But, day-to-day, here we stand with our tiny inner critics being constantly rude to us, and we let them do it. “I don’t mean to be rude, but are you sure you are a good father/mother?” “I don’t mean to be rude, but… is your pride in your work/worth/self really, truly justified?” “I don’t mean to be rude, but are you sure you don’t suck at the endeavor that initially you were certain was a glorious dream you could really turn into a perfect reality?”
The worst of ironies and tragedies is when this reluctance affects our spirituality and belief system, our expressions of greater ideals, which should be our most protected jewel of a core.
What makes individuals cower in the corner instead of flying their flags freely?
Whether it is peer, or mob, or societal, or inner-self-esteem pressures, it is NOT OK. Of late, I am gathering more and more items each week in my “It is NOT OK” file. This is the anthem of all of us that are fully fed up with – in the large scheme – issues of war, or children starving, or ravages to the environment, and on the local set: carcinogens being allowed in our drinking water, or the man that decides to exploit 5 puppies in a back-alley underground fight.
Faith • Love • Hope.
If those are at the root of your religion or your spiritual connection with the Universe, you will be fine. You will be fine for yourself and others.
Even if you find that nexus in a so-called ‘unconventional’ way – whether it's in a tiny shack that you happened upon on the beach in the Dominican Republic with 5 congregants that decided a decade ago to drench themselves in orange paint before their morning rituals, and who fish for haddock after prayers and cook for the entire village in the dusk-hued hours, or whether you are inspired by Jeff Bridges' The Dude character and find healing in a 5am meditation atop the exact rug replica from The Big Lebowski – and “Gosh, darnet, It DOES tie the room together!” and it keeps your best of thoughts for yourself and others together too. You go! There is no rhyme or reason for what speaks to one and not another.
You could stand in front of a minimalist Rothko all day at the Guggenheim, self-appointing yourself as "world's greatest docent" assured that the painting is one full expanse of Caribbean turquoise but you will not be able to strong-arm other museum visitors into seeing what you see, or feeling what you feel. Those are intimate and between you and the work of art. A teacher from Queens, a 6-year old from Taiwan, and a fancy lady with a furry Shih Tzu peeking out of her well-appointed Prada bag will all see periwinkle blue….another 33 hundred visitors a year will see Nile green.
So, please be kind, respectful, and let people come to their own conclusions.
I inherited my spirituality from my mother.
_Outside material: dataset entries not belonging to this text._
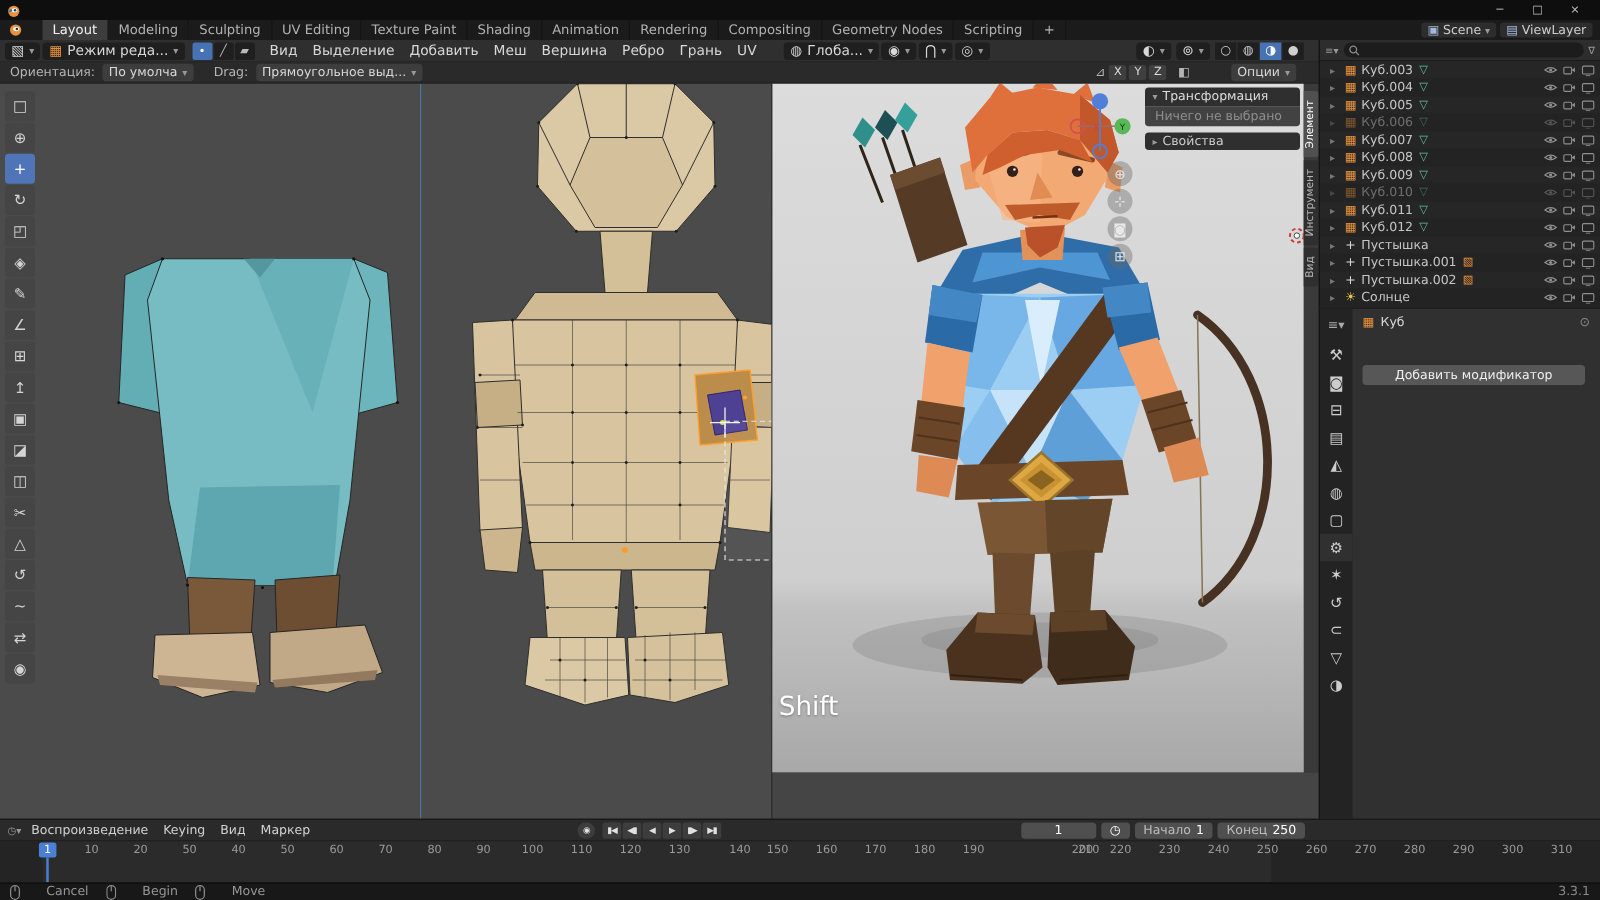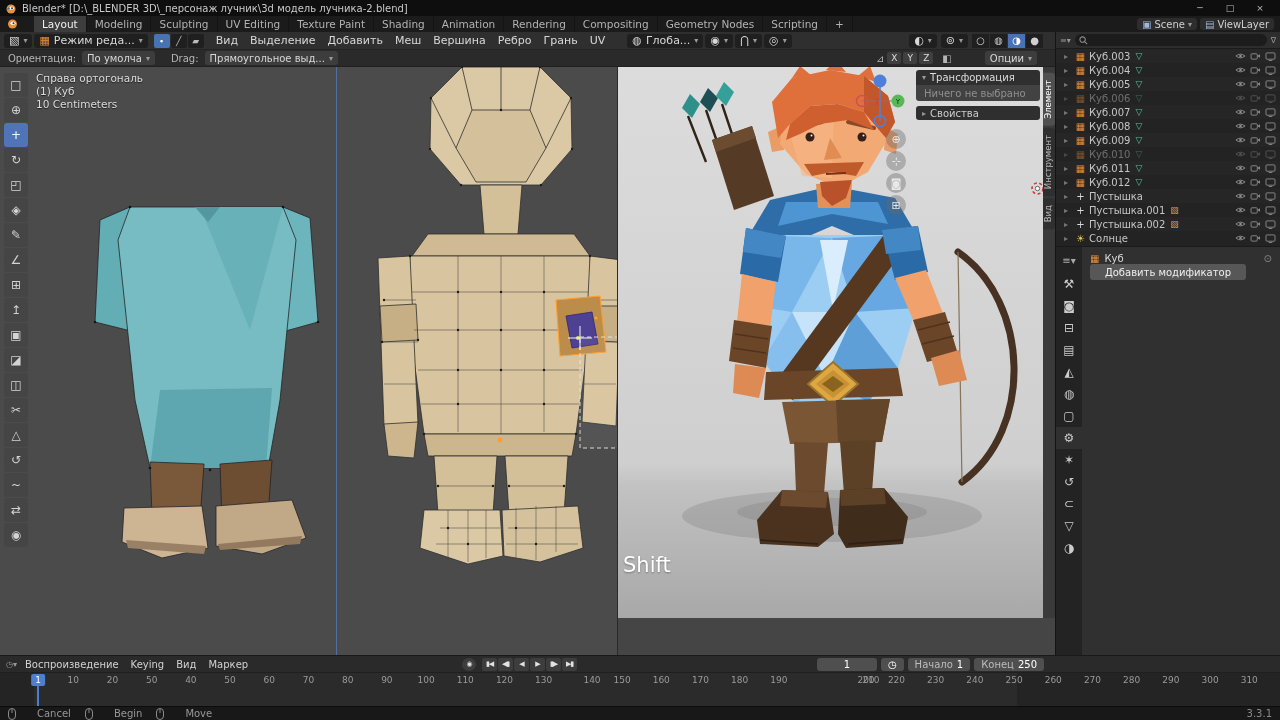--- a/index.html
+++ b/index.html
@@ -77,21 +77,21 @@
   .o-icons{margin-left:auto;display:flex;gap:4px;color:#8f8f8f;align-items:center}
   
   .props{left:1055px;top:246px;width:225px;height:409px;background:#303030;border-left:1px solid #141414;border-top:1px solid #1a1a1a;overflow:hidden}
   .ptabs{position:absolute;left:0;top:0;width:26px;height:100%;background:#232323;display:flex;flex-direction:column;align-items:center;padding-top:4px}
   .ptab-editoricon{height:18px;display:flex;align-items:center;justify-content:center;color:#aaa;font-size:10px;margin-bottom:4px}
   .ptab{width:26px;height:22px;display:flex;align-items:center;justify-content:center;font-size:12px}
   .ptab.active{background:#303030}
   .pcontent{position:absolute;left:26px;top:0;right:0;bottom:0;padding:6px 8px}
   .pc-bread{display:flex;align-items:center;gap:5px;font-size:10px;color:#d8d8d8}
   .pc-pin{margin-left:auto;color:#888}
-  .addmod{margin-top:0;width:156px;height:16px;background:#575757;border-radius:3px;display:flex;align-items:center;justify-content:center;font-size:10px;color:#efefef}
+  .addmod{margin-top:28px;width:178px;height:16px;background:#575757;border-radius:3px;display:flex;align-items:center;justify-content:center;font-size:10px;color:#efefef}
   
   .timeline{left:0;top:655px;width:1280px;height:17px;background:#2a2a2a;display:flex;align-items:center;gap:2px;padding:0 6px;border-top:1px solid #191919;font-size:10px}
   .playback{position:absolute;left:462px;display:flex;align-items:center;gap:6px}
   .pb-group{display:flex;gap:1px}
   .pb-btn{min-width:15px;height:13px;background:#3d3d3d;border-radius:2px;display:flex;align-items:center;justify-content:center;font-size:7px;color:#e2e2e2;padding:0 2px;letter-spacing:-1px}
   .tl-right{margin-left:auto;display:flex;align-items:center;gap:4px;padding-right:230px}
   .fchip{background:#4f4f4f;border-radius:3px;height:13px;display:flex;align-items:center;gap:4px;padding:0 7px;font-size:10px;color:#fff}
   .fchip .lab{color:#bcbcbc}
   .ruler{left:0;top:672px;width:1280px;height:34px;background:#2b2b2b;border-top:1px solid #1f1f1f;overflow:hidden}
   .tick{position:absolute;top:2px;transform:translateX(-50%);font-size:9px;color:#9a9a9a}
@@ -109,21 +109,20 @@
 
 <div class="app">
 
   <div class="abs titlebar">
     <svg width="11" height="11" viewBox="0 0 11 11">
         <circle cx="6" cy="6" r="4.5" fill="#e8913c"></circle>
         <ellipse cx="6.5" cy="5.2" rx="2.4" ry="1.6" fill="#fff"></ellipse>
         <circle cx="7" cy="5.2" r="1" fill="#1b3a66"></circle>
         <path d="M1 7 L4 4 L5 6Z" fill="#2a6fb0"></path>
       </svg>
-    <span>Blender* [D:\_BLENDER 3D\_персонаж лучник\3d модель лучника-2.blend]</span>
     <div class="win-btns">
       <span class="win-btn">─</span>
       <span class="win-btn">□</span>
       <span class="win-btn">×</span>
     </div>
   </div>
 
   <div class="abs topbar">
     <span class="tb-logo">
       <svg width="12" height="12" viewBox="0 0 12 12">
@@ -376,26 +375,20 @@
         <div class="toolbtn">◪</div>
         <div class="toolbtn">◫</div>
         <div class="toolbtn">✂</div>
         <div class="toolbtn">△</div>
         <div class="toolbtn">↺</div>
         <div class="toolbtn">~</div>
         <div class="toolbtn">⇄</div>
         <div class="toolbtn">◉</div>
       </div>
 
-    <div class="overlay-text">
-
-    <div>Справа ортогональ</div>
-        <div>(1) Куб</div>
-        <div>10 Centimeters</div>
-      </div>
   </div>
 
   <div class="abs vp-right">
     <svg class="vpsvg" width="425" height="551" viewBox="0 0 425 551">
       <defs>
         <linearGradient id="bgGrad" x1="0" y1="0" x2="0" y2="1">
           <stop offset="0" stop-color="#dcdcdc"></stop>
             <stop offset="0.72" stop-color="#cfcfcf"></stop>
           <stop offset="0.76" stop-color="#c2c2c2"></stop>
             <stop offset="0.9" stop-color="#b3b3b3"></stop>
This came in the form of sheer sweetness – afternoons at the little chapel a few blocks from our house, her hair covered in an ecru-colored, ivy-patterned lace mantilla – sweetness in her reverence for God, for the Virgin Mary, and for Jesus. It sounds really foreign and archaic in some circles, but this was her truth. I saw her generosity toward others, and how she would not just pray and throw her hands up in the air waiting for God to sort things out. She would work hard to help and to solve. She was a great problem-solver. And amidst her real, analytical methodologies for tackling the things of this world, she would hold her rosary close and pray, pray, pray – for all of us.
I ponder on that now that I am an adult. I used to think that prayer had to be perfect, and formal, and dignified, and a little – let’s face it – stiff. I used to say El Padre Nuestro (The Lord’s Prayer) so fast when I was little, because I was so afraid of screwing it up, that I could only remember the sequence of thoughts if I did it in one breath. Like a poem that you learned in a mad dash before having to recite it in class. If I slowed it down, I would, for a fraction of a second, worry if it was ‘el pan de cada día’ before ‘nuestras ofensas’ or the other way around – just out of the exhausting ambivalence that I might be botching up something sacred.
Then one day I realized that I had been praying more than I knew. My prayers were not the textbook Ave Marías but were constantly being lobbed up to the Universe in a photograph, or a handmade card, or a hug. These are prayers too, dummy. They are endeavors with intent to send someone full Love – holding the person in your mind and heart for the entirety of the missive’s creation and execution. That is a prayer.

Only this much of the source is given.